«Путем анализа большой общедоступной геномной базы данных мы обнаружили 122 потенциальных драйвера иммунного ответа — генетические области, в которых мутации коррелируют с присутствием или отсутствием иммунных клеток, проникающих в опухоли», — сказал ведущий автор Эдуард Порта-Пардо, доктор философии, постдокторант в SBP. «Хотя некоторые из них соответствуют белкам с известной ролью в иммунном ответе, многие другие предлагают новые направления для исследований в иммунологии рака, которые могут указать на новые цели для иммунотерапии».Иммунотерапия была объявлена поворотным моментом в лечении рака, поскольку с ее помощью можно лечить даже запущенные случаи, распространившиеся на другие органы. Некоторые препараты этого класса в настоящее время широко используются и часто приводят к замечательному успеху, искореняя или значительно уменьшая опухоли и предотвращая рецидивы.

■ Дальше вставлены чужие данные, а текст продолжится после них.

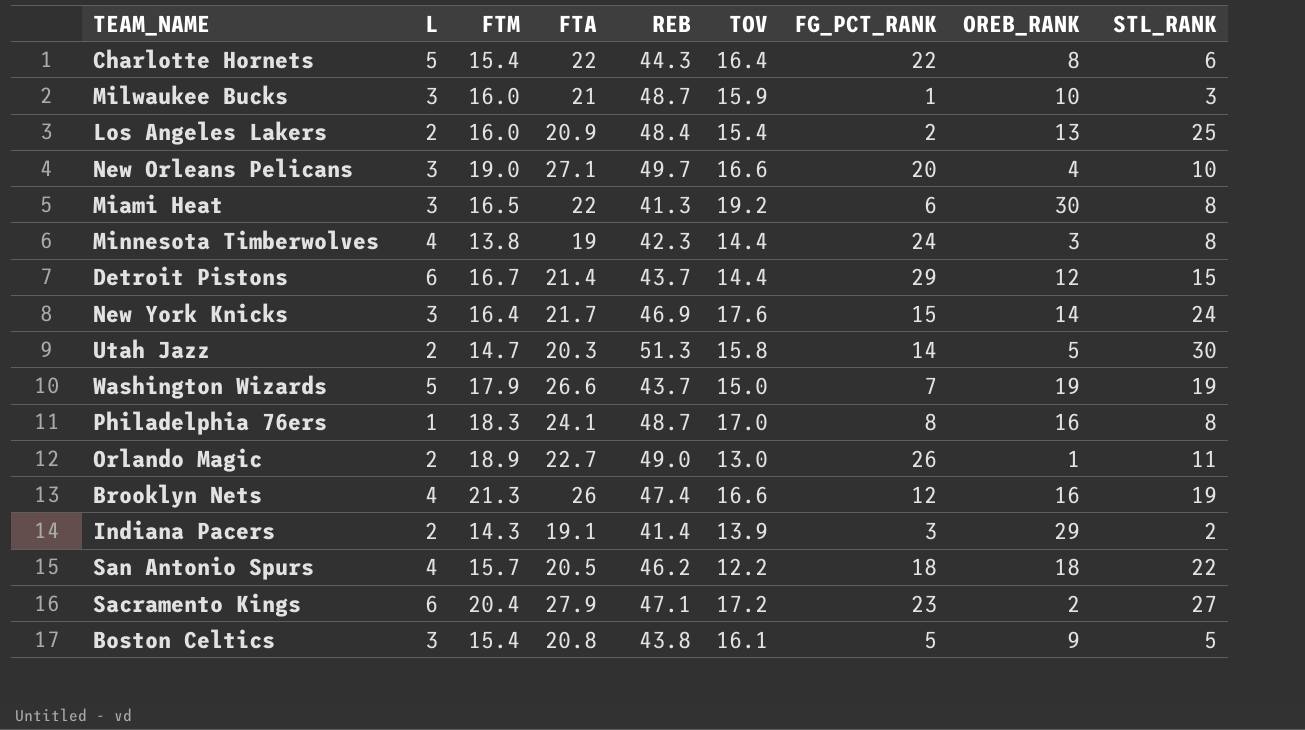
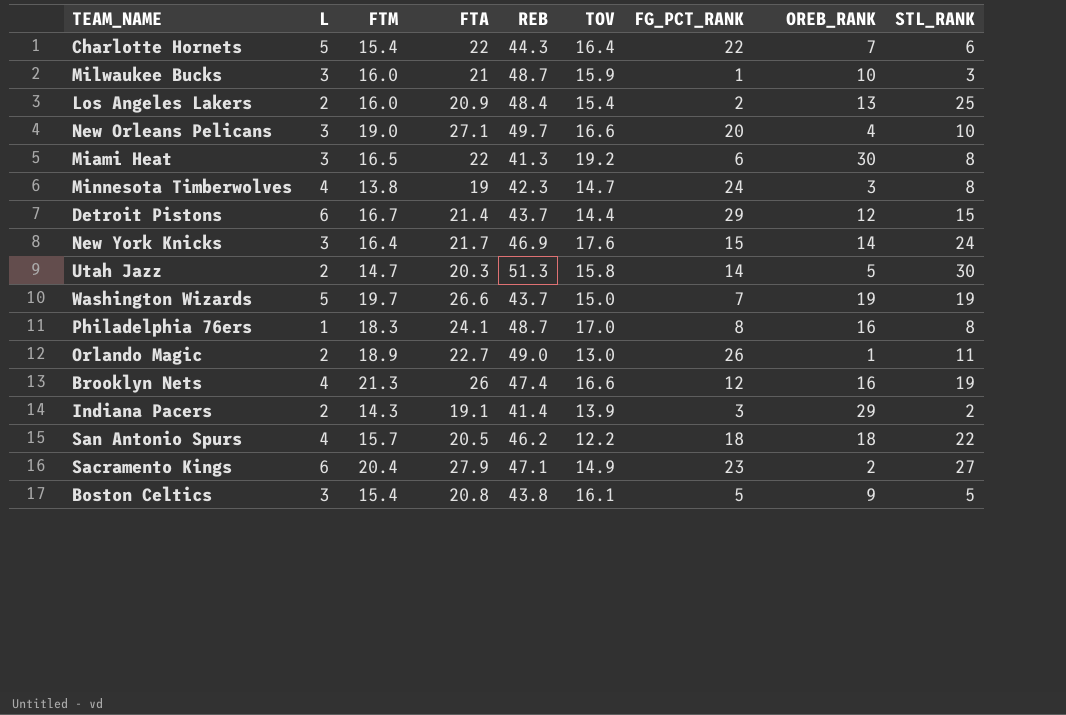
Charlotte Hornets | OREB_RANK: 8 -> 7
Minnesota Timberwolves | TOV: 14.4 -> 14.7
Washington Wizards | FTM: 17.9 -> 19.7
Sacramento Kings | TOV: 17.2 -> 14.9

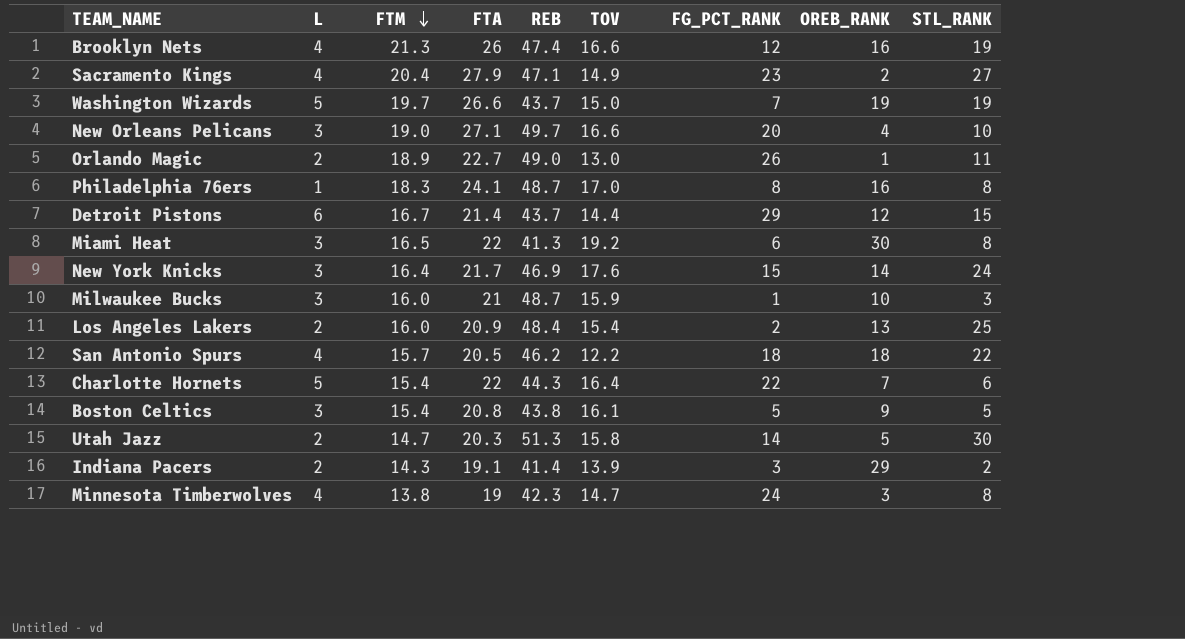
row order: none -> FTM descending
Sacramento Kings | L: 6 -> 4

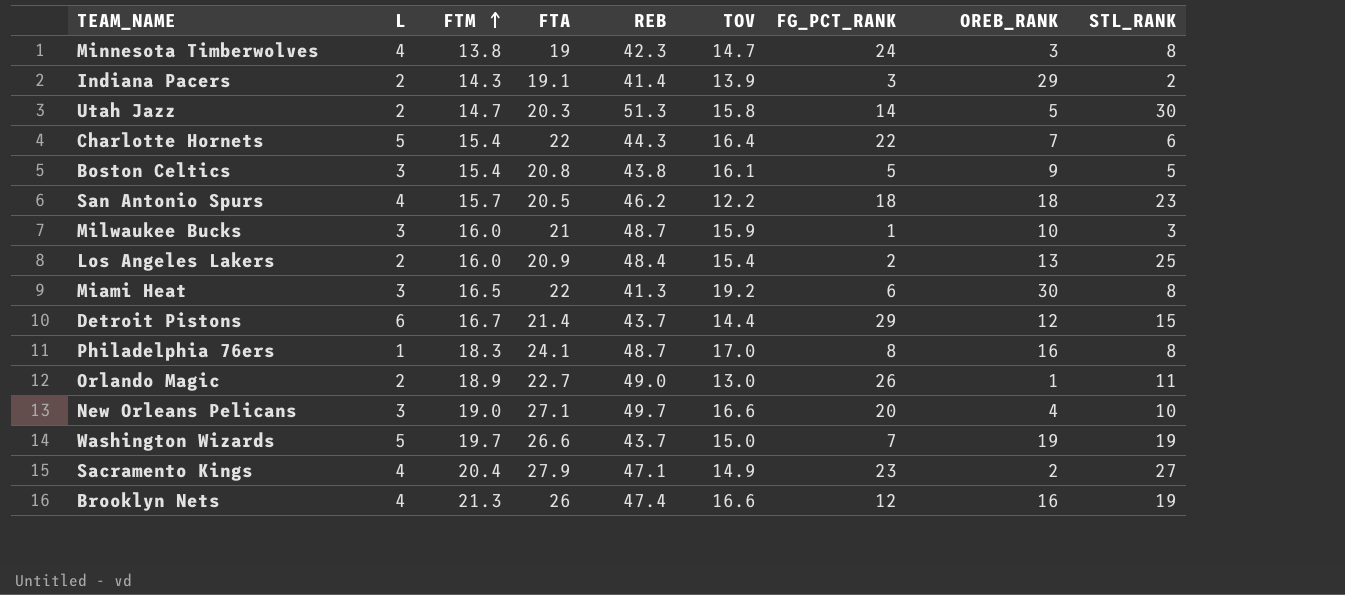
row order: FTM descending -> FTM ascending
row New York Knicks: 3 | 16.4 | 21.7 | 46.9 | 17.6 | 15 | 14 | 24 -> none
San Antonio Spurs | STL_RANK: 22 -> 23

Большинство современных иммунотерапевтических методов основаны на аналогичной стратегии — ослаблении тормозов иммунной системы. Эти методы лечения эффективны, если опухоль распознается иммунной системой как угроза и допускает инфильтрацию иммунных клеток, но некоторые виды рака остаются скрытыми или блокируют проникновение иммунных клеток в опухоль еще неизвестными способами.
«Чтобы разработать иммунотерапевтические методы лечения широкого спектра видов рака, нам нужно знать намного больше о том, как иммунная система взаимодействует с опухолями», — сказал Адам Годзик, доктор философии, профессор и директор Программы биоинформатики и структурной биологии. и старший автор исследования. «Наше исследование дает много новых выводов для этого начинания».«Мы изучаем раковые мутации с точным разрешением, учитывая тот факт, что мутации могут влиять на кодируемый белок по-разному, в зависимости от того, где находится результат изменения», — прокомментировал Порта-Пардо. «Наш алгоритм, domainXplorer, определяет корреляции между фенотипом, в данном случае количеством иммунных клеток в опухоли, и мутациями в отдельных доменах белка — частях белка с различными функциями.
«Эта работа подчеркивает ценность открытых данных», — добавил Годзик. «Поскольку мы могли получить доступ к геномным данным из более чем 5000 образцов опухолей из Атласа генома рака (TCGA), мы могли сразу перейти к анализу, не создавая большой совместной сети для сбора и секвенирования такого количества образцов».«Наш план на следующем этапе этого исследования состоит в том, чтобы использовать этот алгоритм для поиска генетических областей, коррелирующих с уровнями определенных типов иммунных клеток в опухоли, что позволит раскрыть дальнейшие подробности иммунологии рака».